The Chapel Hall was originally a “one-up, one-down” dwelling with a shippon and loft attached. Then it became a joiner’s shop and the furnishings for the renovation of the chapel were made there in the late 1890s.  The Old Shop, as it was known, belonged to the Harpur-Crewe Estate and when it was no longer used as a work-shop, it was rented by the Chapel as a storage space for one shilling a year.  It came on the market when some of the estate was sold to pay death duties.  The trustees were not interested in it, considering that it was “a white elephant”, “no use at all” and “not worth spending money on”.  The building was bought privately by George and Gertie Mellor who then gave it to Hollinsclough Chapel.  The cost of the building was £10 and the total cost in 1964, with the legal fees, was £30. 15s 0d.

In 1992 the members, with help from their many friends, converted and extended the Old Shop into a building with modern facilities.  The hall is now used for Quiet Days and the occasional informal act of worship.   It is essential to the “ministry of hospitality” to walkers, coach parties and other tourists.  At the end of May it is thronged with visitors to the annual fund-raising event, the Flower Festival displayed in the Chapel.  In the wider community, the hall is also used by groups as a check-point or a base for sponsored walks and motor rallies.

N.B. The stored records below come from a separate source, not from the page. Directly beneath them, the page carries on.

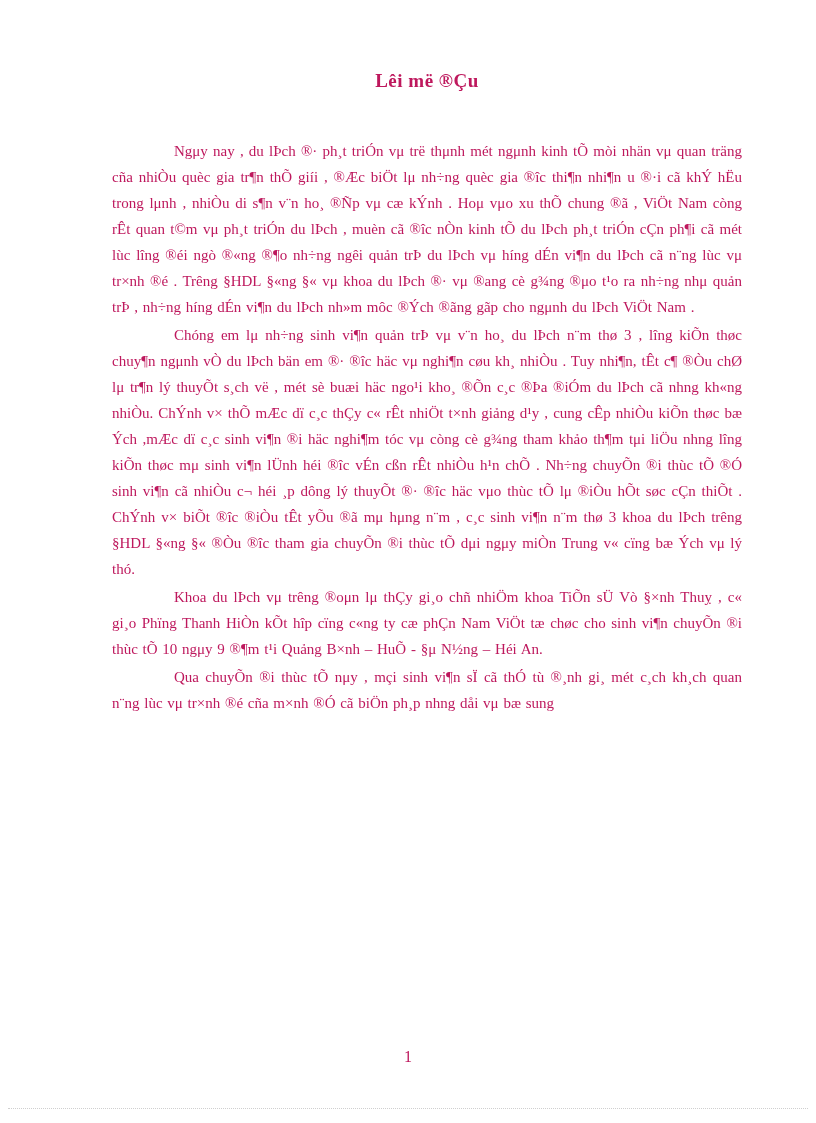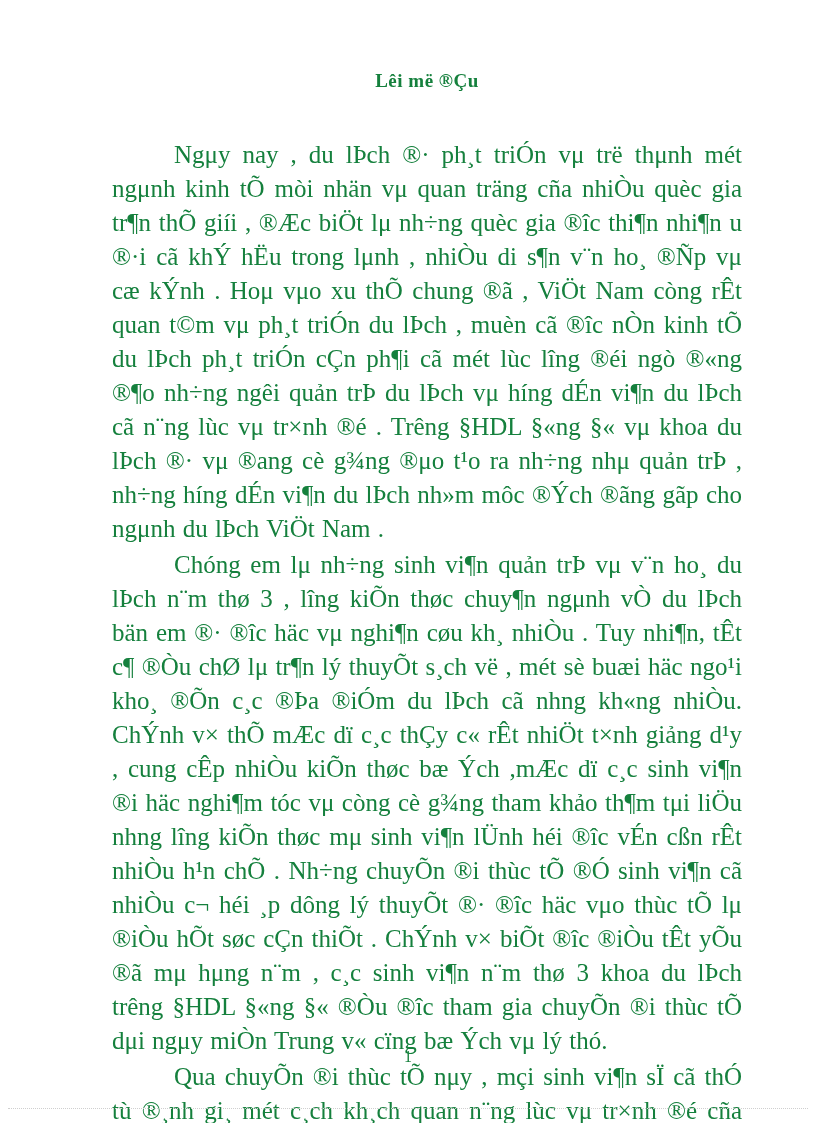--- a/index.html
+++ b/index.html
@@ -14,7 +14,7 @@
     position: relative;
     box-sizing: border-box;
     font-family: "Liberation Serif", "DejaVu Serif", serif;
-    color: #15803d;
+    color: #be185d;
     overflow: hidden;
   }
   .content {

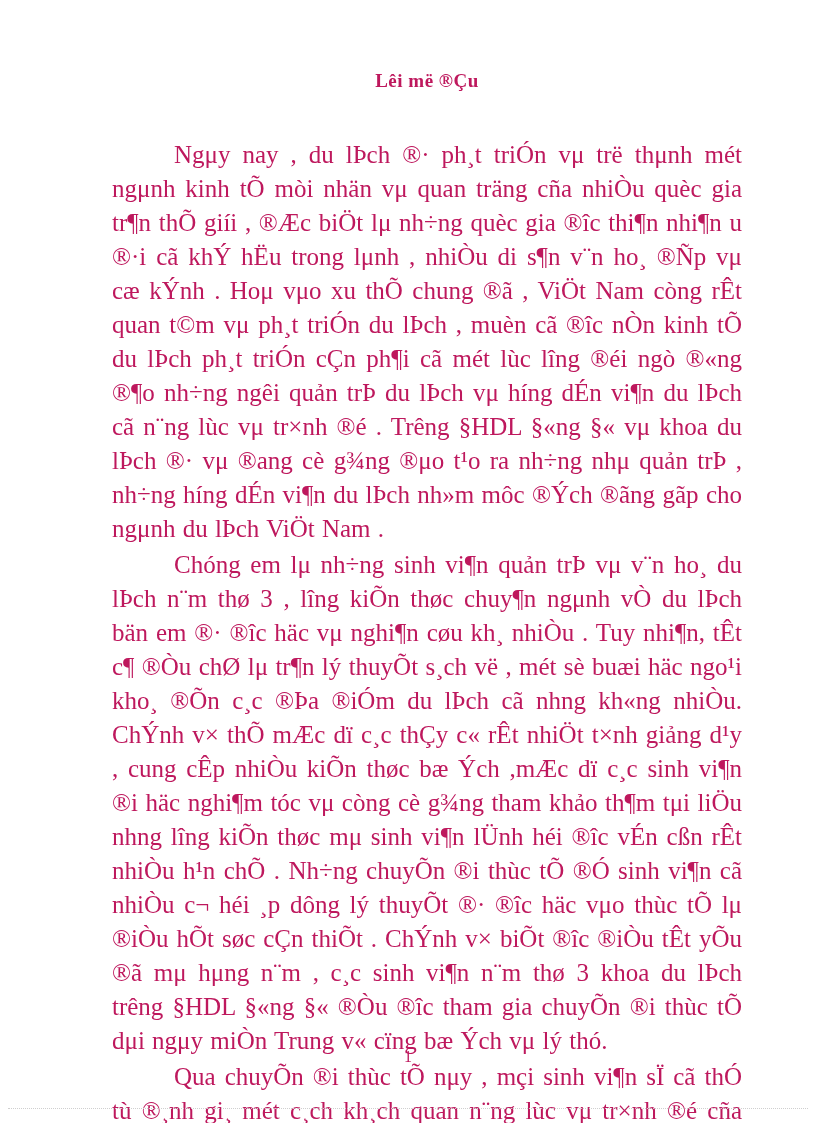--- a/index.html
+++ b/index.html
@@ -32,8 +32,8 @@
     font-family: "Liberation Serif", "DejaVu Serif", serif;
   }
   .para {
-    font-size: 25px;
-    line-height: 34px;
+    font-size: 15px;
+    line-height: 26px;
     text-align: justify;
     text-justify: inter-word;
     margin: 0 0 2px 0;

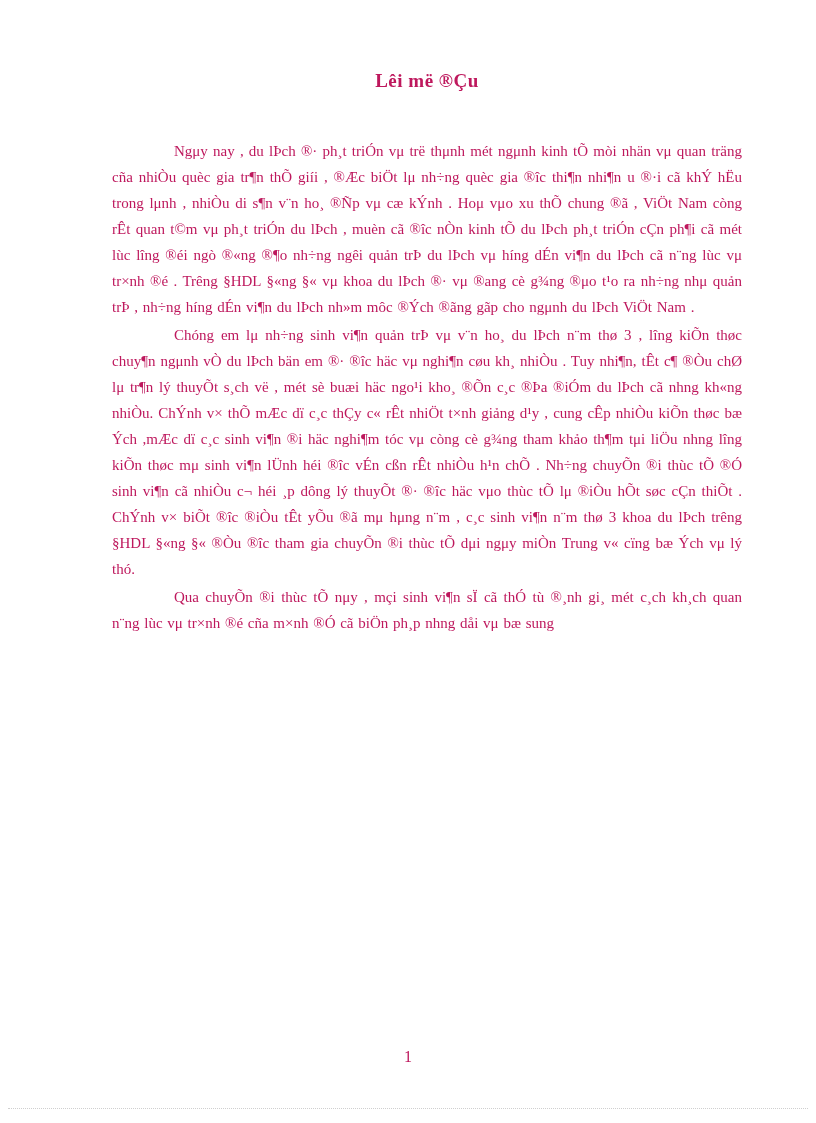--- a/index.html
+++ b/index.html
@@ -69,6 +69,7 @@
     <h1 class="doc-title">Lêi më ®Çu</h1>
     <p class="para">Ngμy nay , du lÞch ®· ph¸t triÓn vμ trë thμnh mét ngμnh kinh tÕ mòi nhän vμ quan träng cña nhiÒu quèc gia tr¶n thÕ giíi , ®Æc biÖt lμ nh÷ng quèc gia ®îc  thi¶n nhi¶n u  ®·i cã khÝ hËu trong lμnh , nhiÒu di s¶n v¨n ho¸ ®Ñp vμ cæ kÝnh . Hoμ vμo xu thÕ chung ®ã , ViÖt Nam còng rÊt quan t©m vμ ph¸t triÓn du lÞch , muèn cã ®îc  nÒn kinh tÕ du lÞch ph¸t triÓn cÇn ph¶i cã mét lùc lîng  ®éi ngò ®«ng ®¶o nh÷ng ngêi  quản trÞ du lÞch vμ híng  dÉn vi¶n du lÞch cã n¨ng lùc vμ tr×nh ®é . Trêng  §HDL §«ng §« vμ khoa du lÞch ®· vμ ®ang cè g¾ng ®μo t¹o ra nh÷ng nhμ quản trÞ , nh÷ng híng  dÉn vi¶n du lÞch nh»m môc ®Ých ®ãng gãp cho ngμnh du lÞch ViÖt Nam .</p>
     <p class="para">Chóng em lμ nh÷ng sinh vi¶n quản trÞ vμ v¨n ho¸ du lÞch n¨m thø 3 , lîng kiÕn thøc chuy¶n ngμnh vÒ du lÞch bän em ®· ®îc  häc vμ nghi¶n cøu kh¸ nhiÒu . Tuy nhi¶n, tÊt c¶ ®Òu chØ lμ tr¶n lý thuyÕt s¸ch vë , mét sè buæi häc ngo¹i kho¸ ®Õn c¸c ®Þa ®iÓm du lÞch cã nhng  kh«ng nhiÒu. ChÝnh v× thÕ mÆc dï c¸c thÇy c« rÊt nhiÖt t×nh giảng d¹y , cung cÊp nhiÒu kiÕn thøc bæ Ých ,mÆc dï c¸c sinh vi¶n ®i häc nghi¶m tóc vμ còng cè g¾ng tham khảo th¶m tμi liÖu nhng  lîng kiÕn thøc mμ sinh vi¶n lÜnh héi ®îc  vÉn cßn rÊt nhiÒu h¹n chÕ . Nh÷ng chuyÕn ®i thùc tÕ ®Ó sinh vi¶n cã nhiÒu c¬ héi ¸p dông lý thuyÕt ®· ®îc  häc vμo thùc tÕ lμ ®iÒu hÕt søc cÇn thiÕt . ChÝnh v× biÕt ®îc  ®iÒu tÊt yÕu ®ã mμ hμng n¨m , c¸c sinh vi¶n n¨m thø 3 khoa du lÞch trêng  §HDL §«ng §« ®Òu ®îc  tham gia chuyÕn ®i thùc tÕ dμi ngμy miÒn Trung v« cïng bæ Ých vμ lý thó.</p>
+    <p class="para">Khoa du lÞch vμ trêng  ®oμn lμ thÇy gi¸o chñ nhiÖm khoa TiÕn sÜ Vò §×nh Thuỵ , c« gi¸o Phïng Thanh HiÒn kÕt hîp cïng c«ng ty cæ phÇn Nam ViÖt tæ chøc cho sinh vi¶n chuyÕn ®i thùc tÕ 10 ngμy 9 ®¶m t¹i Quảng B×nh – HuÕ - §μ N½ng – Héi An.</p>
     <p class="para tight">Qua chuyÕn ®i thùc tÕ nμy , mçi sinh vi¶n sÏ cã thÓ tù ®¸nh gi¸ mét c¸ch kh¸ch quan n¨ng lùc vμ tr×nh ®é cña m×nh ®Ó cã biÖn ph¸p nhng dåi vμ bæ sung</p>
   </div>
   <div class="page-number">1</div>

The life of the community has been greatly enriched by the hall.  It provides a comfortable meeting place for local groups such as “History Live” and the Single Regeneration Budget Action Group.  “History Live” is a very well-supported active group that organises popular monthly talks by a range of speakers.  The Friday Club is a spin-off from “History Live” where memories are exchanged and recorded over coffee and cake. 

The Action Group, a registered charity, also meets monthly and its remit is to improve and enhance the quality of life of the community.  It produces a bi-annual “Hollinsclough Herald”, organises an annual Parish Fair and supports and encourages the provision of classes on a wide range of subjects.  It has created a wild-life pond, has organised the grass-gridding of two lengths of verge and has provided an office for the parish containing state-of-the-art computers, reprographic facilities and internet access.

So, from George and Gertie’s act of faith has sprung a whole raft of benefits to the community that they loved and served so well!